PENTHOUSE, CAPTAIN COOK HOTEL, ANCHORAGE, 1997
Governor Wally Hickel invented the State of Alaska. With his buddy Richard Nixon’s help, in 1959, he won his star on the flag, statehood.
“That was a mistake,” he told me. “We should have been our own nation.” I pointed out that would make him President.
Hickel grinned and took me over to a globe. As he massaged and caressed the planet’s crown, he told me of his plan to create a circumpolar resource cartel linking Siberia, Alaska, sub-polar Scandinavia, and northern Japan. He had already begun the engineering work on a railroad that would wind around the North Pole, connected by a tunnel under the Bering Straits to Russia. A Confederation of the North, an Arctic Empire, that circled the top of the planet benevolently ruled, he made clear, by Emperor Wally. Mad, yes, but all of Hickel’s plans were nuts, and usually successful.
When I met with him in 1997, he had already prodded the Governor of Sakhalin Island, Alaska’s twin in population and minerals, to declare its independence from Russia. (That didn’t last.)
Hickel, elected Governor of Alaska twice, with two decades between his terms, was one strange Republican. “Capitalism,” he told me, “is an artifact of the temperate zone; it just doesn’t work for most of the planet.” For a man averse to capital and private property, he sure had a lot of both.
He had a heck of a view from the top of the Captain Cook Hotel. He owned it. The view was kept clear because the Captain Cook, by law, must remain the tallest structure in Anchorage. You could see almost all of Anchorage — he owned most of that too — and beyond to the Kenai Peninsula, more Hickel holdings.
That wasn’t enough. He was already the richest man in Alaska and that, too, wasn’t enough.
Since Alaska attained statehood in 1959, he knew his Arctic dreams began with oil, gas, coal, and lumber. But extracting and shipping those resources required removing a large obstacle: the Natives who already owned it.
But where was their signed deed? “You can only claim land by conquest or purchase. Just because your granddaddy chased a moose across some tundra doesn’t mean you own it.”
So much for the claims of my reindeer-chasing Native clients.

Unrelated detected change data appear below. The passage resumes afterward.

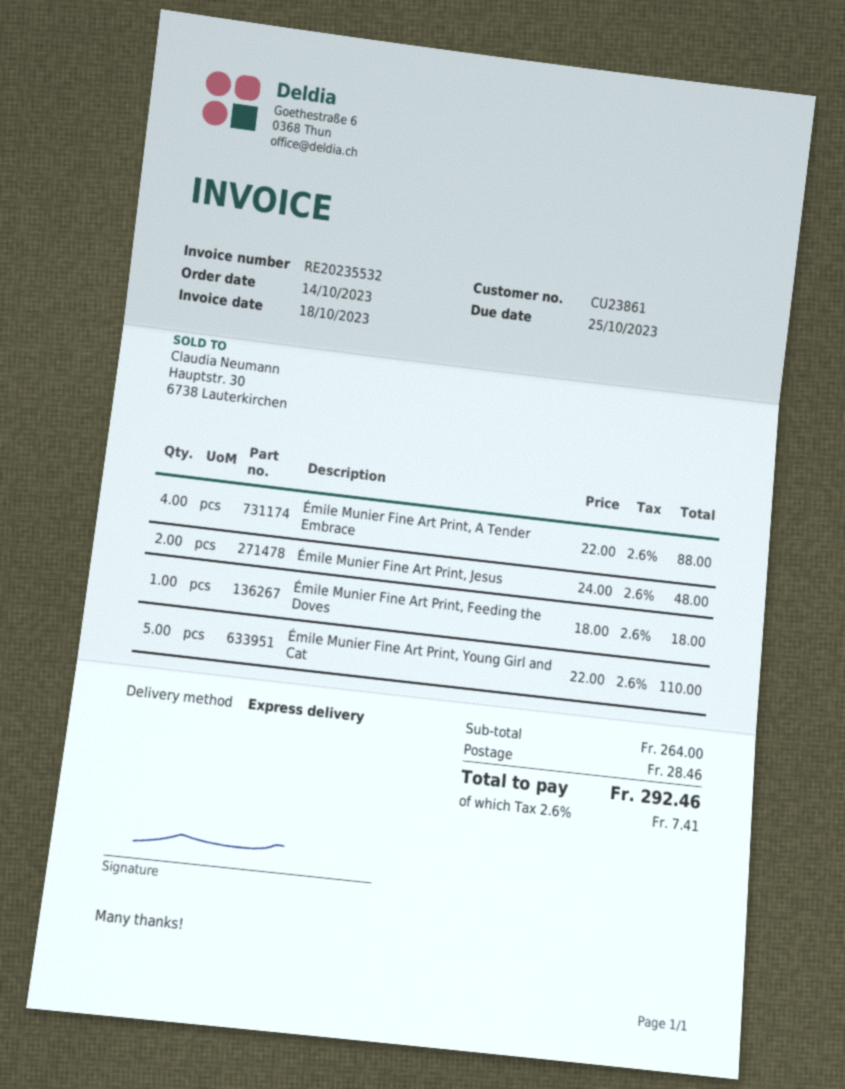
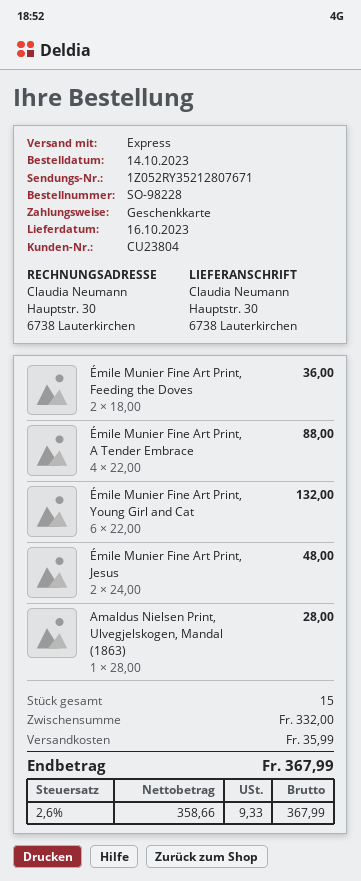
customer number: CU23861 -> CU23804
Émile Munier Fine Art Print, Feeding the Doves: 1 x 18.00 = 18.00 -> 2 x 18.00 = 36.00
Émile Munier Fine Art Print, Young Girl and Cat: 5 x 22.00 = 110.00 -> 6 x 22.00 = 132.00
Amaldus Nielsen Print, Ulvegjelskogen, Mandal (1863): none -> 1 x 28.00 = 28.00
subtotal: 264.00 -> 332.00
shipping: 28.46 -> 35.99
tax: 2.6% = 7.41 -> 2.6% = 9.33
total: 292.46 -> 367.99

But Native claims were a most powerful weapon in the hands of a most powerful governor. Hickel had worked himself into the White House as Nixon’s Secretary of the Interior charged with protecting the nation’s natural resources and environment. God help us.
He had a hell of an idea: With a wave of a legislative wand, he turned Alaska’s Native tribes into Corporations. The chiefs would become CEOs and Presidents; the Council of Elders would become boards of directors; and each Native would become a shareholder in the corporation that would own the land.
Lots of land. Hickel told me he convinced Nixon to hand the Native corporations 100 million acres. Nixon signed the Alaska Native Claims Settlement Act in 1971. Natives could pick any land they wanted — except for Valdez. Valdez was for the BP group.
There was one other notable clause: the Natives could sell their shares after ten years. But who would buy up millions of acres of wilderness?
“I made them [Chenega] an offer for that property myself; but I wouldn’t pay them anything like what they are getting from Exxon.”
On Chenega, when I was staying at the Evanoffs, Gail told me, “They set us up to fail, to take it away. They gave it to us so they could steal it.”
CHENEGA
Hickel may have coveted Chenega, but Exxon had jumped his claim stake. The day I met Hickel in his penthouse office, Exxon sealed the deal with Chenega’s Chuck Totemoff to buy up 90 percent of the Native corporation’s land.
They couldn’t call it a “sale” because Hickel’s successor as Secretary of the Interior erased Hickel’s cute little codicil in the Claims Settlement Act that allowed non-Natives (named Hickel) to buy and sell Native corporation stock. Instead, the land’s development rights were put in an Exxon “Trust.” (The Exxon Trust would protect this lovely land. Exxon, BP, and Shell Oil also said they would protect the Arctic Wildlife Refuge — by drilling into it for oil and gas.)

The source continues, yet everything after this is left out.